### TASK DETAILS
Below are some records. Write out the lines from the one containing "total: 239.79 -> 227.91" to the last line, word for word, leaving out pictures.

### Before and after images
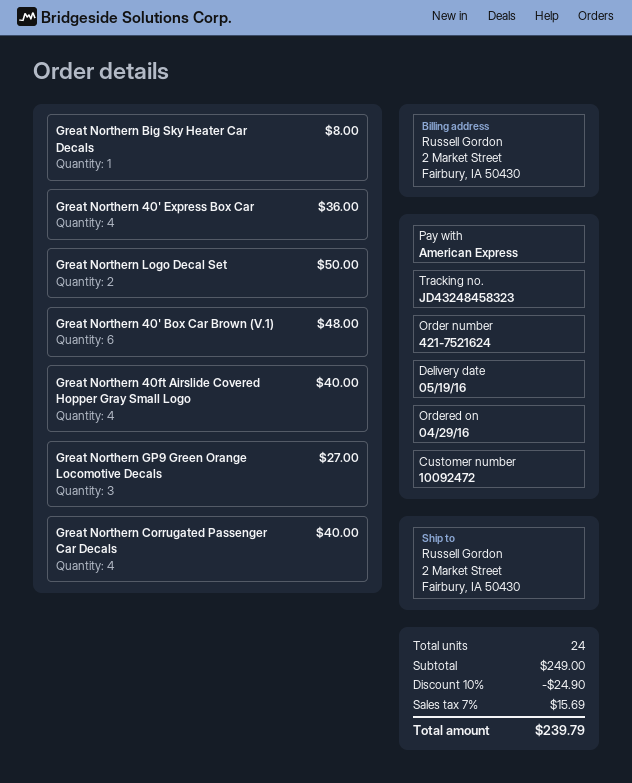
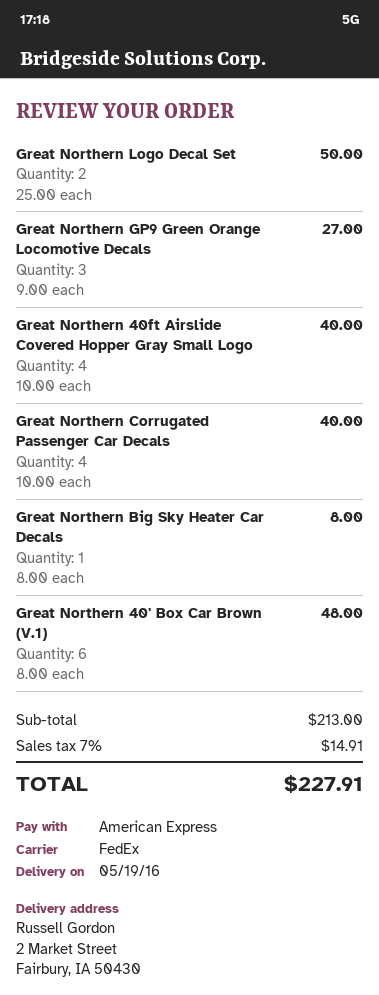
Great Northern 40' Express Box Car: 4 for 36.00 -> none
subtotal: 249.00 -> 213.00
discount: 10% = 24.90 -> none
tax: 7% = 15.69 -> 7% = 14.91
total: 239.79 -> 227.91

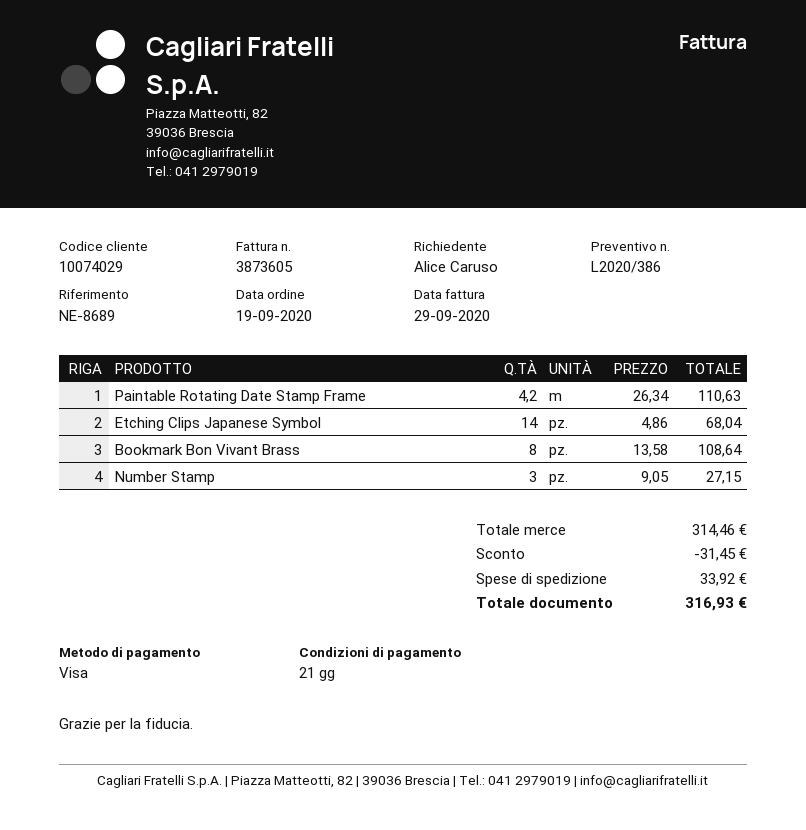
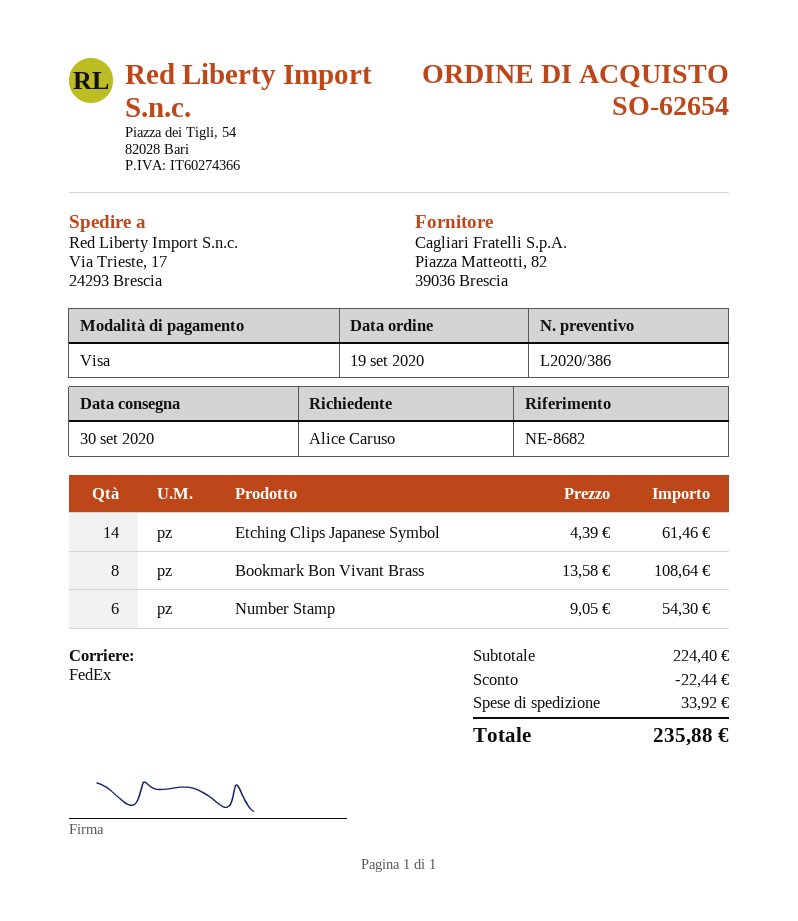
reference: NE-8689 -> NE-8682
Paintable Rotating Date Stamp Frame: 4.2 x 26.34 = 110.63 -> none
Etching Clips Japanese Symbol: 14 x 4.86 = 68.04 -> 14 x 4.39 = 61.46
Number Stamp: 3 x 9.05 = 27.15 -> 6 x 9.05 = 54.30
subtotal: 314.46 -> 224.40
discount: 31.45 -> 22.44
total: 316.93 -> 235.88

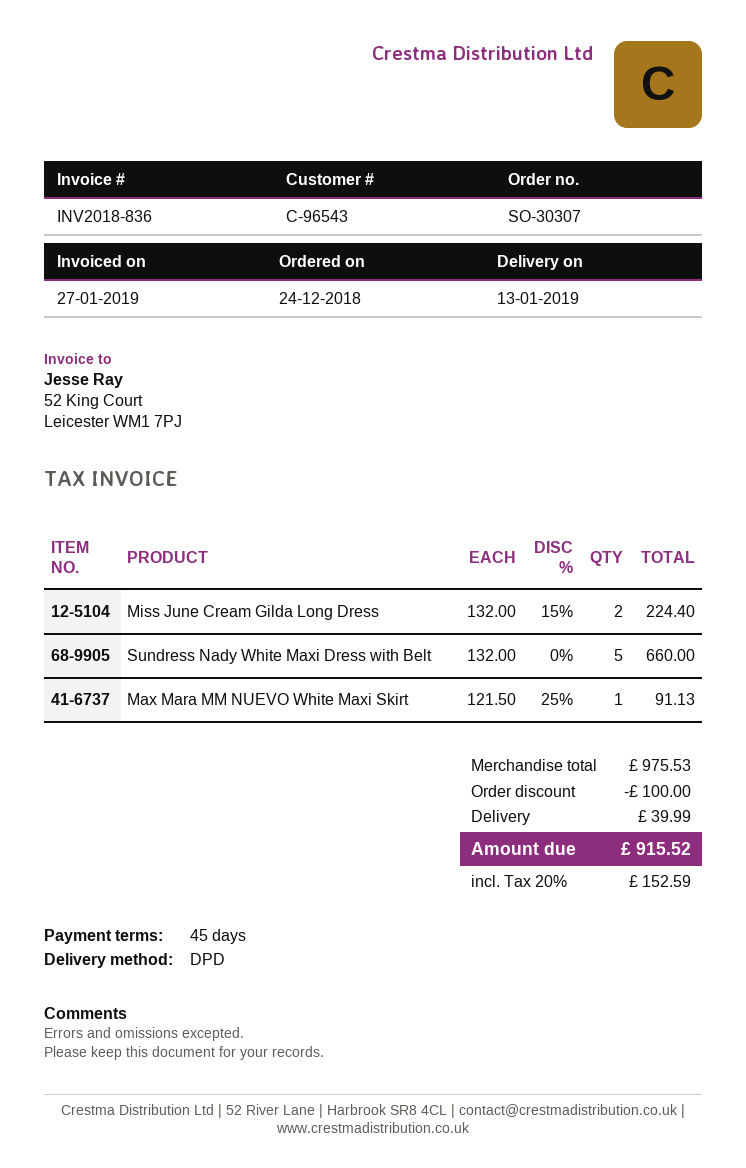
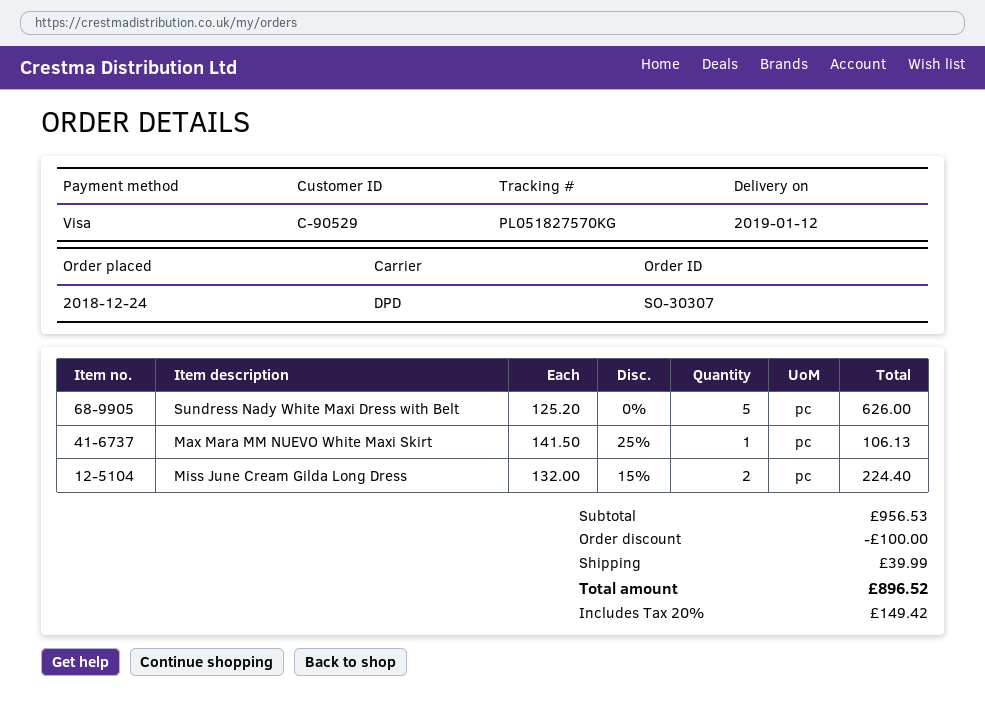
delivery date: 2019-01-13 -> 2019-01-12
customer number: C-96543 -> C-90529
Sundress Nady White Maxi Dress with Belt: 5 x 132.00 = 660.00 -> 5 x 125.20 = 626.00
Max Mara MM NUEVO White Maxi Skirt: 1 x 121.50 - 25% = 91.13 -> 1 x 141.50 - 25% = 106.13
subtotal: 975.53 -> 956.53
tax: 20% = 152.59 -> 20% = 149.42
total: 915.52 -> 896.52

### RESULT OF THE EXERCISE
total: 239.79 -> 227.91

reference: NE-8689 -> NE-8682
Paintable Rotating Date Stamp Frame: 4.2 x 26.34 = 110.63 -> none
Etching Clips Japanese Symbol: 14 x 4.86 = 68.04 -> 14 x 4.39 = 61.46
Number Stamp: 3 x 9.05 = 27.15 -> 6 x 9.05 = 54.30
subtotal: 314.46 -> 224.40
discount: 31.45 -> 22.44
total: 316.93 -> 235.88

delivery date: 2019-01-13 -> 2019-01-12
customer number: C-96543 -> C-90529
Sundress Nady White Maxi Dress with Belt: 5 x 132.00 = 660.00 -> 5 x 125.20 = 626.00
Max Mara MM NUEVO White Maxi Skirt: 1 x 121.50 - 25% = 91.13 -> 1 x 141.50 - 25% = 106.13
subtotal: 975.53 -> 956.53
tax: 20% = 152.59 -> 20% = 149.42
total: 915.52 -> 896.52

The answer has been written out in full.